Democrats and the White House are attacking the Congressional Budget Office for scoring the permanent 10-year costs of President Joe Biden's spending bill after the House passed its version with several expiration dates for the new federal benefit programs inside the bill.
The CBO's original estimate of the House version of the legislation was that it would add $367 billion to the deficit. Despite the CBO's estimate, the Democrat-led House passed the legislation.
Republican leaders later requested the CBO score the permanent cost of the House version over a 10-year period, assuming Congress would reauthorize the new benefit programs established in the bill, such as universal pre-K and child care support.
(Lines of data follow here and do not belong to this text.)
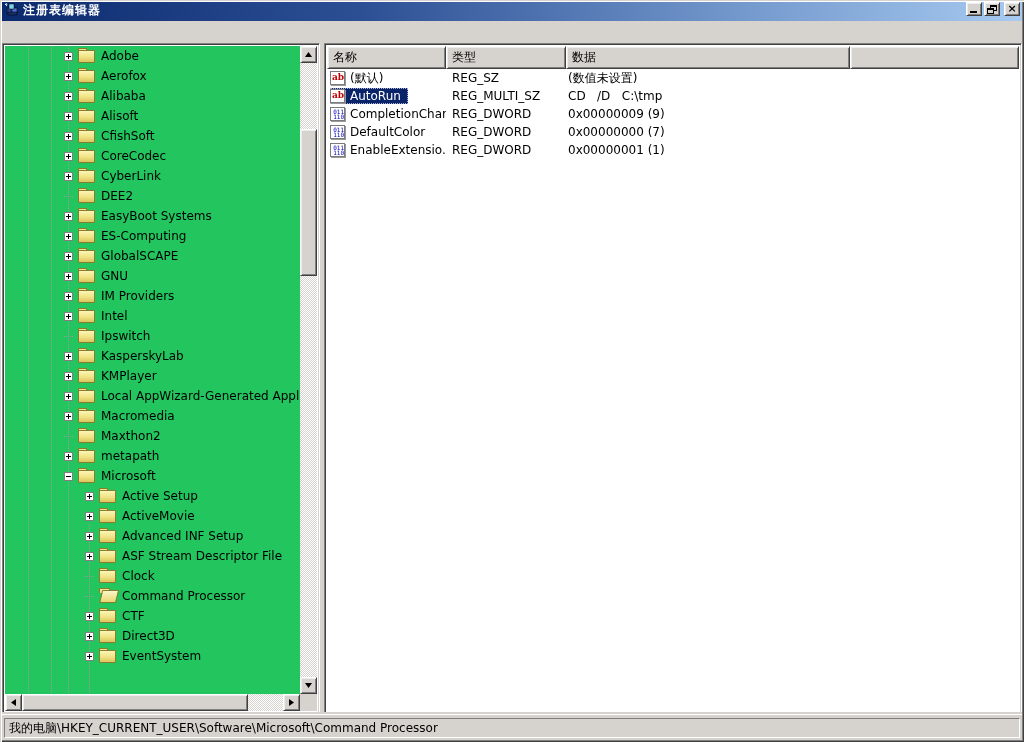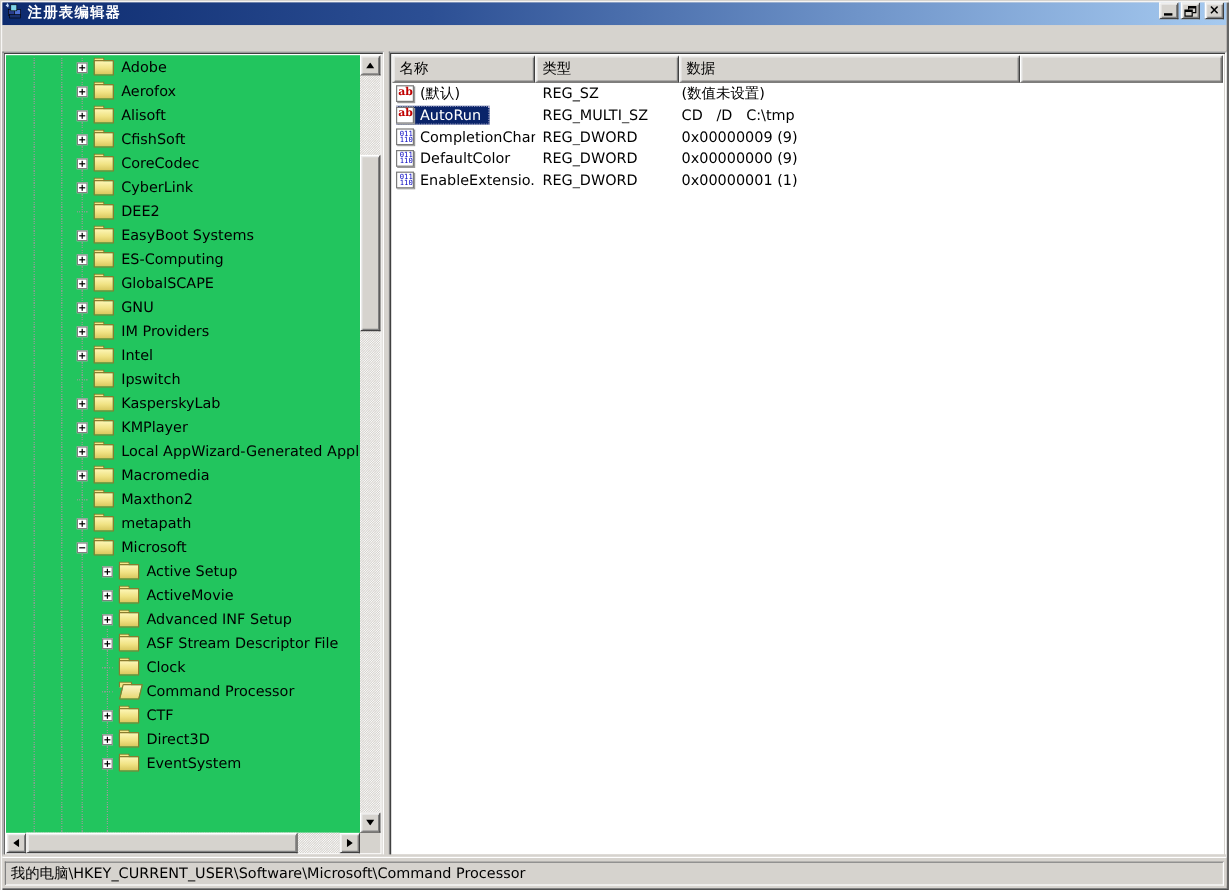--- a/index.html
+++ b/index.html
@@ -177,20 +177,25 @@
               <span class="tlabel">Adobe</span>
             </div>
             <div class="trow lvl0 exp-plus ic-closed">
               <span class="expander"></span>
               <span class="folder"></span>
               <span class="tlabel">Aerofox</span>
             </div>
             <div class="trow lvl0 exp-plus ic-closed">
               <span class="expander"></span>
               <span class="folder"></span>
+              <span class="tlabel">Alibaba</span>
+            </div>
+            <div class="trow lvl0 exp-plus ic-closed">
+              <span class="expander"></span>
+              <span class="folder"></span>
               <span class="tlabel">Alisoft</span>
             </div>
             <div class="trow lvl0 exp-plus ic-closed">
               <span class="expander"></span>
               <span class="folder"></span>
               <span class="tlabel">CfishSoft</span>
             </div>
             <div class="trow lvl0 exp-plus ic-closed">
               <span class="expander"></span>
               <span class="folder"></span>
@@ -410,21 +415,21 @@
               <span class="selwrap">
                 
                 <span class="vicon vicon-bin">
                   <span>011</span>
                   <span>110</span>
                 </span>
                 <span class="lname">DefaultColor</span>
               </span>
             </div>
             <div class="c c-type">REG_DWORD</div>
-            <div class="c c-data">0x00000000 (9)</div>
+            <div class="c c-data">0x00000000 (7)</div>
           </div>
           <div class="lrow ic-dword">
             <div class="c c-name">
               <span class="selwrap">
                 
                 <span class="vicon vicon-bin">
                   <span>011</span>
                   <span>110</span>
                 </span>
                 <span class="lname">EnableExtensio...</span>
The CBO found that the legislation without the Democrats' expiration dates would add nearly $3 trillion to deficits over 10-years.
White House Press Secretary Jen Psaki said the CBO's 10-year cost estimate is "a fake CBO score that is not based on the actual bill that anybody is voting on."
Congressional Progressive Caucus Chair Rep. Pramila Jaypal, a Washington Democrat, criticized the CBO for releasing the cost estimate for the permanent bill.
"CBO scores are outdated to start with in terms of what and how they assess," she wrote on Twitter. "Many new ideas w/out economic data to help generate a score never get scored accurately. Future savings, inclu. reductions in poverty, wellbeing of planet, don't get scored.
"On top of that, if you now tell CBO that they should score not based on what is in the bill but an assumption of what happens if all the programs in the bill get extended for some period of time, that topples all credibility of scores. That's fictional scoring."
Jaypal argued that the legislation would result in savings over a timeframe through 2041, referring to the estimated tax revenue from the tax rate increases on corporations and wealthy individuals in the package. The White House estimates that the legislation, as currently written, would reduce the deficit by $112 billion.
However, the Committee for a Responsible Federal Budget's analysis shows that the tax revenue "offsets" in the legislation are not enough to cover the costs of its new spending programs, the continuation of the expanded child tax credit, lifting the state and local tax deduction cap, and tax rebates for purchasing electric cars.
The CRFB's cost analysis squared with the CBO's score of the 10-year budget impact of the bill. The CRFB found that continuing the programs in the legislation would result in $3.2 trillion being added to the nation's debt.
"The Build Back Better Act relies on a substantial amount of short-term policies and arbitrary sunsets to reduce its cost, raising the possibility of deficit-financed extensions in future years," the CRFB wrote in its analysis. "A more robust and fiscally responsible package would not rely on these gimmicks to achieve deficit neutrality."